To meet these demands, national statistics offices need to become more efficient and self-reliant, while expanding statistical capacity in ways that challenge the traditional understanding of the concept. Beyond producing data, measuring the effectiveness of policies and sharing data are becoming increasingly important. To ensure that data users get what they need, to inform a public increasingly poised to become a powerful force for development – and to fulfil SDGs reporting requirements, countries need new and diversified ways of communicating statistical information.
Currently, however, many developing countries lack fully functional platforms for data dissemination and reporting – much less ones that are up to the task of reporting on SDGs indicators. None of the solutions that have emerged so far are sustainable over the longer term for a large number of countries. DevInfo, the data dissemination platform developed for the Millennium Development Goals (MDGs), is used in about 120 countries, is but a partial solution that still struggles with long-term sustainability, and with it’s impending sunset at the end of 2018, a alternative for these ~120 countries is needed to be found.

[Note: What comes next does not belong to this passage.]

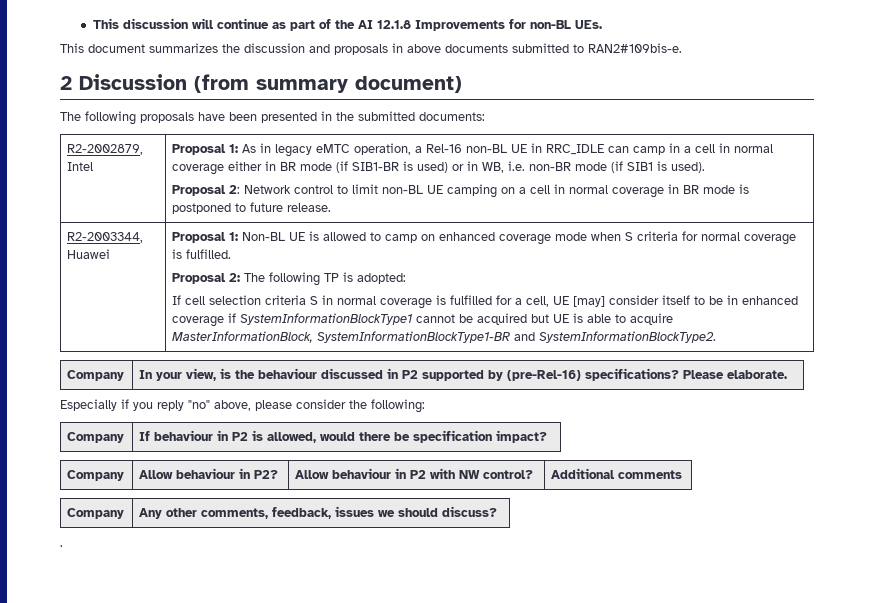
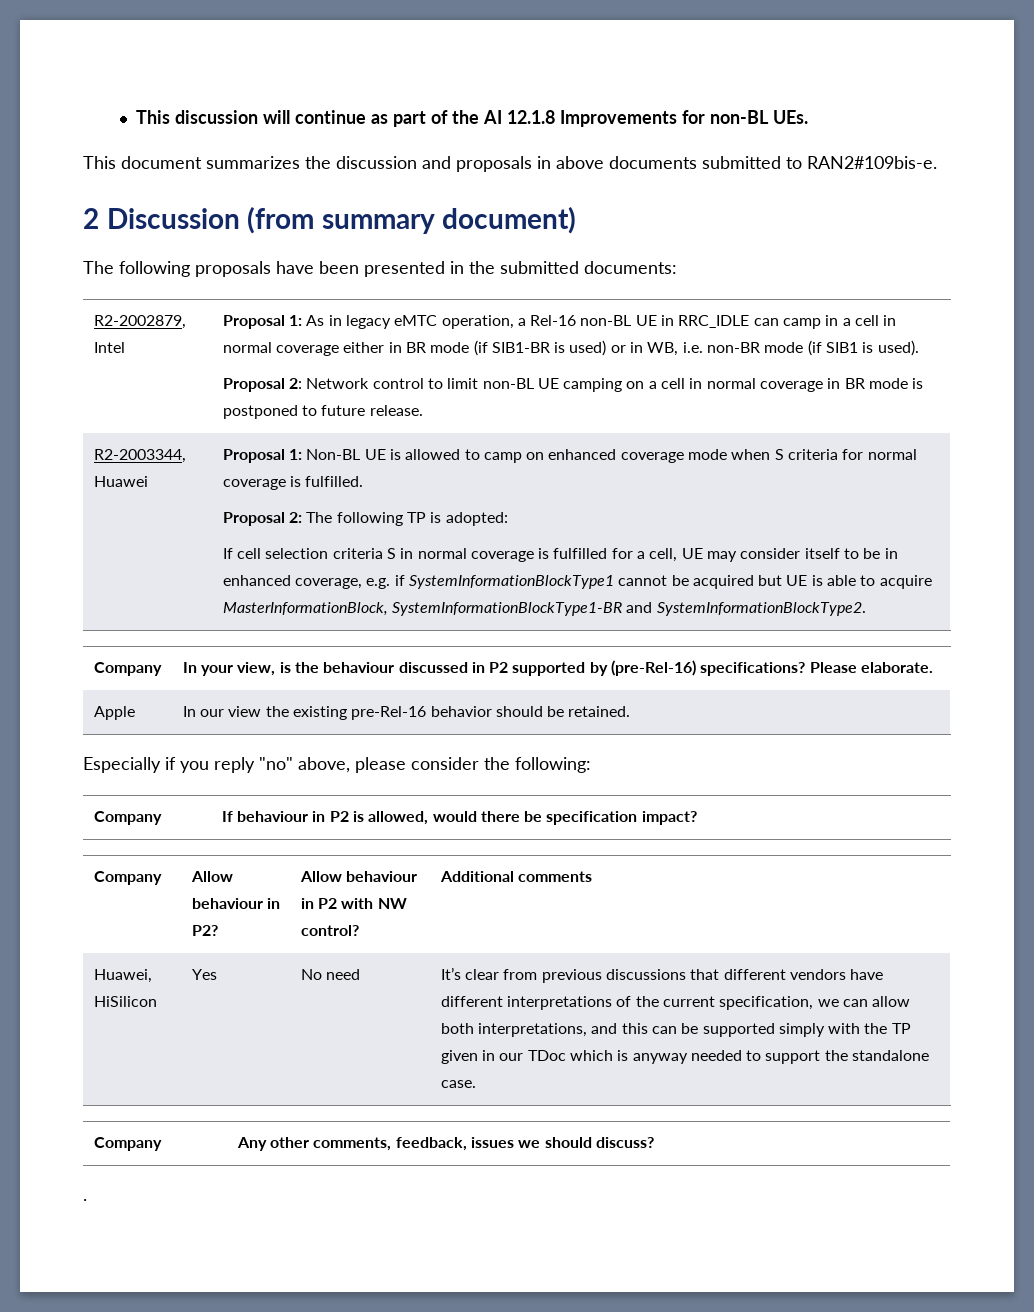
- If cell selection criteria S in normal coverage is fulfilled for a cell, UE [may] consider itself to be in enhanced coverage if SystemInformationBlockType1 cannot be acquired but UE is able to acquire MasterInformationBlock, SystemInformationBlockType1-BR and SystemInformationBlockType2.
+ If cell selection criteria S in normal coverage is fulfilled for a cell, UE may consider itself to be in enhanced coverage, e.g. if SystemInformationBlockType1 cannot be acquired but UE is able to acquire MasterInformationBlock, SystemInformationBlockType1-BR and SystemInformationBlockType2.
+ Apple | In our view the existing pre-Rel-16 behavior should be retained.
+ Huawei, HiSilicon | Yes | No need | It’s clear from previous discussions that different vendors have different interpretations of the current specification, we can allow both interpretations, and this can be supported simply with the TP given in our TDoc which is anyway needed to support the standalone case.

There are an array of other tools, data portals, and platforms emerging, but most fall short in meeting the needs of many countries. This was further highlighted by the study on national data portals published in 2016 by PARIS21 that concluded that while there have been many well-intentioned efforts to make these solutions (data portals) available to countries, the outcomes are rather mixed, particularly in the most aid-dependent countries.

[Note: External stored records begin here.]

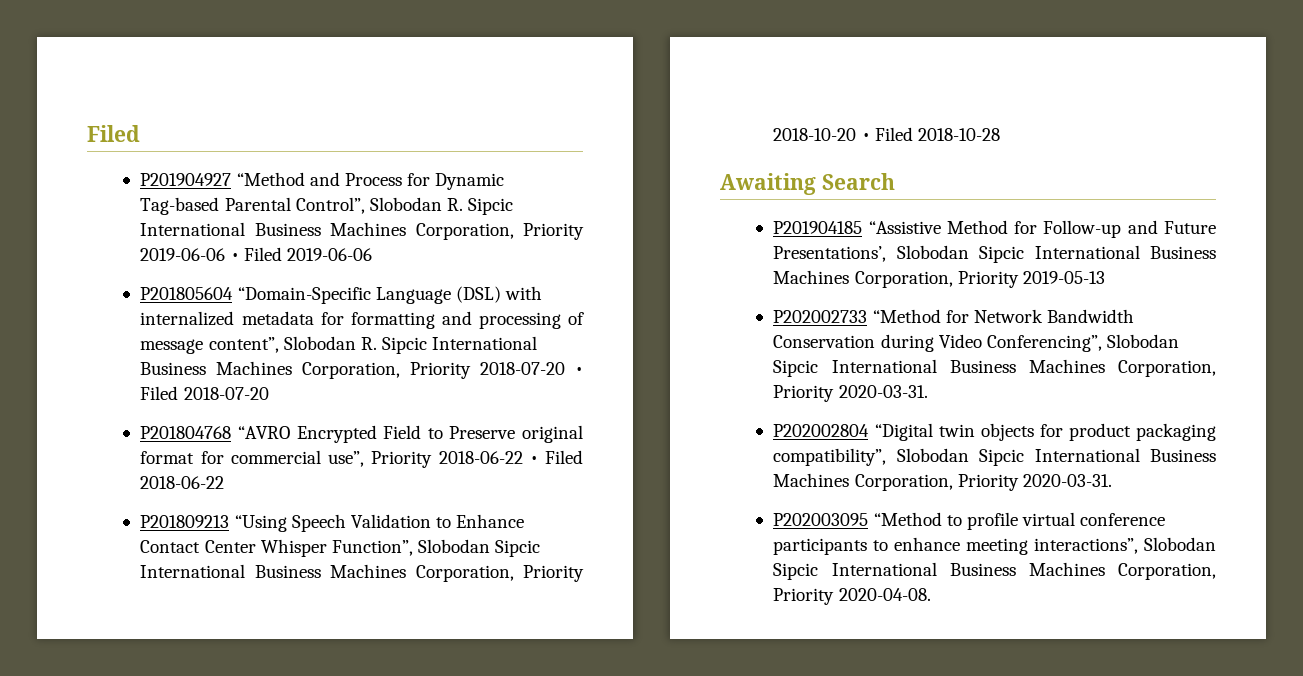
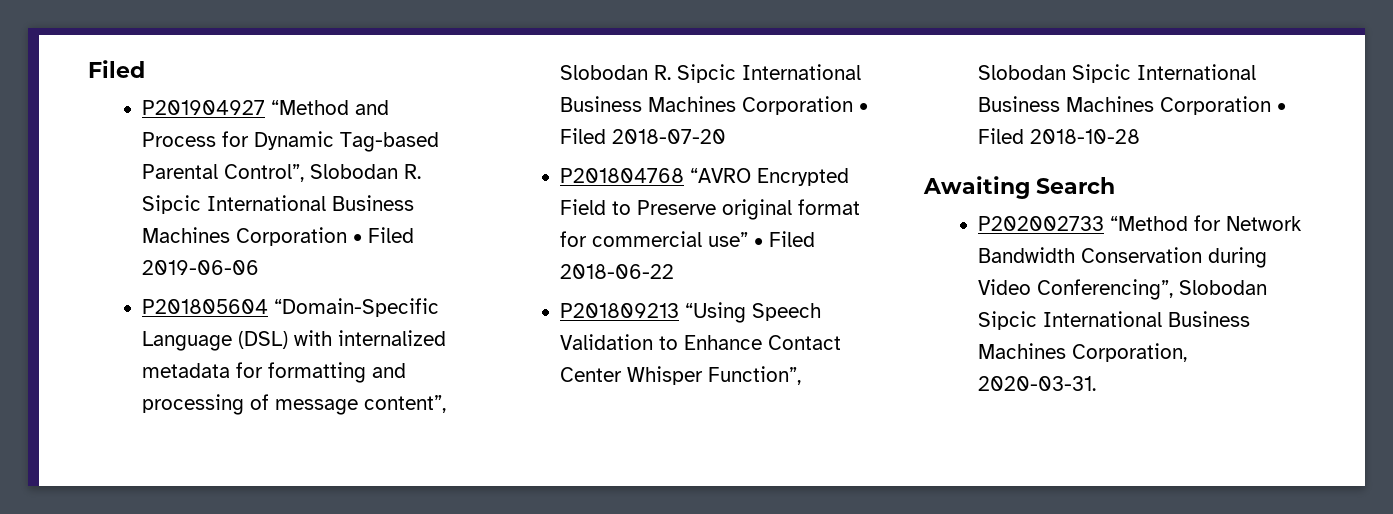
- P201904927 “Method and Process for Dynamic Tag-based Parental Control”, Slobodan R. Sipcic International Business Machines Corporation, Priority 2019-06-06 • Filed 2019-06-06
+ P201904927 “Method and Process for Dynamic Tag-based Parental Control”, Slobodan R. Sipcic International Business Machines Corporation • Filed 2019-06-06
- P201805604 “Domain-Specific Language (DSL) with internalized metadata for formatting and processing of message content”, Slobodan R. Sipcic International Business Machines Corporation, Priority 2018-07-20 • Filed 2018-07-20
+ P201805604 “Domain-Specific Language (DSL) with internalized metadata for formatting and processing of message content”, Slobodan R. Sipcic International Business Machines Corporation • Filed 2018-07-20
- P201804768 “AVRO Encrypted Field to Preserve original format for commercial use”, Priority 2018-06-22 • Filed 2018-06-22
+ P201804768 “AVRO Encrypted Field to Preserve original format for commercial use” • Filed 2018-06-22
- P201809213 “Using Speech Validation to Enhance Contact Center Whisper Function”, Slobodan Sipcic International Business Machines Corporation, Priority 2018-10-20 • Filed 2018-10-28
+ P201809213 “Using Speech Validation to Enhance Contact Center Whisper Function”, Slobodan Sipcic International Business Machines Corporation • Filed 2018-10-28
- P201904185 “Assistive Method for Follow-up and Future Presentations’, Slobodan Sipcic International Business Machines Corporation, Priority 2019-05-13
- P202002733 “Method for Network Bandwidth Conservation during Video Conferencing”, Slobodan Sipcic International Business Machines Corporation, Priority 2020-03-31.
- P202002804 “Digital twin objects for product packaging compatibility”, Slobodan Sipcic International Business Machines Corporation, Priority 2020-03-31.
- P202003095 “Method to profile virtual conference participants to enhance meeting interactions”, Slobodan Sipcic International Business Machines Corporation, Priority 2020-04-08.
+ P202002733 “Method for Network Bandwidth Conservation during Video Conferencing”, Slobodan Sipcic International Business Machines Corporation, 2020-03-31.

Better data portals, moreover, cannot by themselves solve the problem. Unfortunately, few existing dissemination solutions touch upon the preceding phases of statistical processes, from design to collection through to processing. Indeed, in many countries, different departments or organisations are responsible for these various stages, each working in isolation and without coordination. Data dissemination that stems from such a fragmented approach does not serve data users well.

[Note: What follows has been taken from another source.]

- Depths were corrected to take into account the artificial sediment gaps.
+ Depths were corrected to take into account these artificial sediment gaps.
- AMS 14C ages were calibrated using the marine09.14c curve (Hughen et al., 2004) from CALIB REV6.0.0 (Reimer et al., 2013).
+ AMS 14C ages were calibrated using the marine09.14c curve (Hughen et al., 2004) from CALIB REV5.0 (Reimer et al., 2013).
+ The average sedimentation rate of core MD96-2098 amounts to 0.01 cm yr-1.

While information technologies have great potential to improve dissemination, simply applying digital tools is not enough – if the underlying processes that produce and manage the data remain inefficient and uncoordinated. The new environment requires reinvigorating commitments to bring about real change in statistical capacity and our roles in promoting the shifting paradigm. Among them are the need for greater harmonisation of international partners, integration of country statistical processes and the assumption of country fiscal responsibility to search for cost-effective solutions and self-reliance in a sustaining regional setting. Statistical capacity development in this backdrop, demands radical rethinking. It must bring about transformation that is generated, guided and sustained over time from within countries. Harnessing the Data Revolution well, National Statistics Offices are poised to gain following the Capacity Development 4.0 framework, where overarching driving forces are: digital, integration and partnerships.
Therefore, a strategic approach, which develops capacities in developing countries in a sustainable manner, is what is required in order for countries to tread a path of maximising the ‘return-on-investments’ on technology solutions applied to statistical processes.
Piloting the new approach
In order to test out a new approach to tackle and reverse the current situation, a pilot project was launched at the beginning of 2018. The pilot implemented some new ideas that the SIS-CC has been experimenting with to meet the needs of this shift in paradigm to increase sustainability and ensure an integrated approach to initially meet an NSOs SDGs reporting requirements, but enable to build upon this for a complete and consistent approach to an end-to-end data lifecycle management. It also started to address the currently fragmented approach to data dissemination and create a more coordinated effort and greater harmonisation, by bringing several players together including technology provider, capacity development experts, regional/international partners, and Country/NSO representatives.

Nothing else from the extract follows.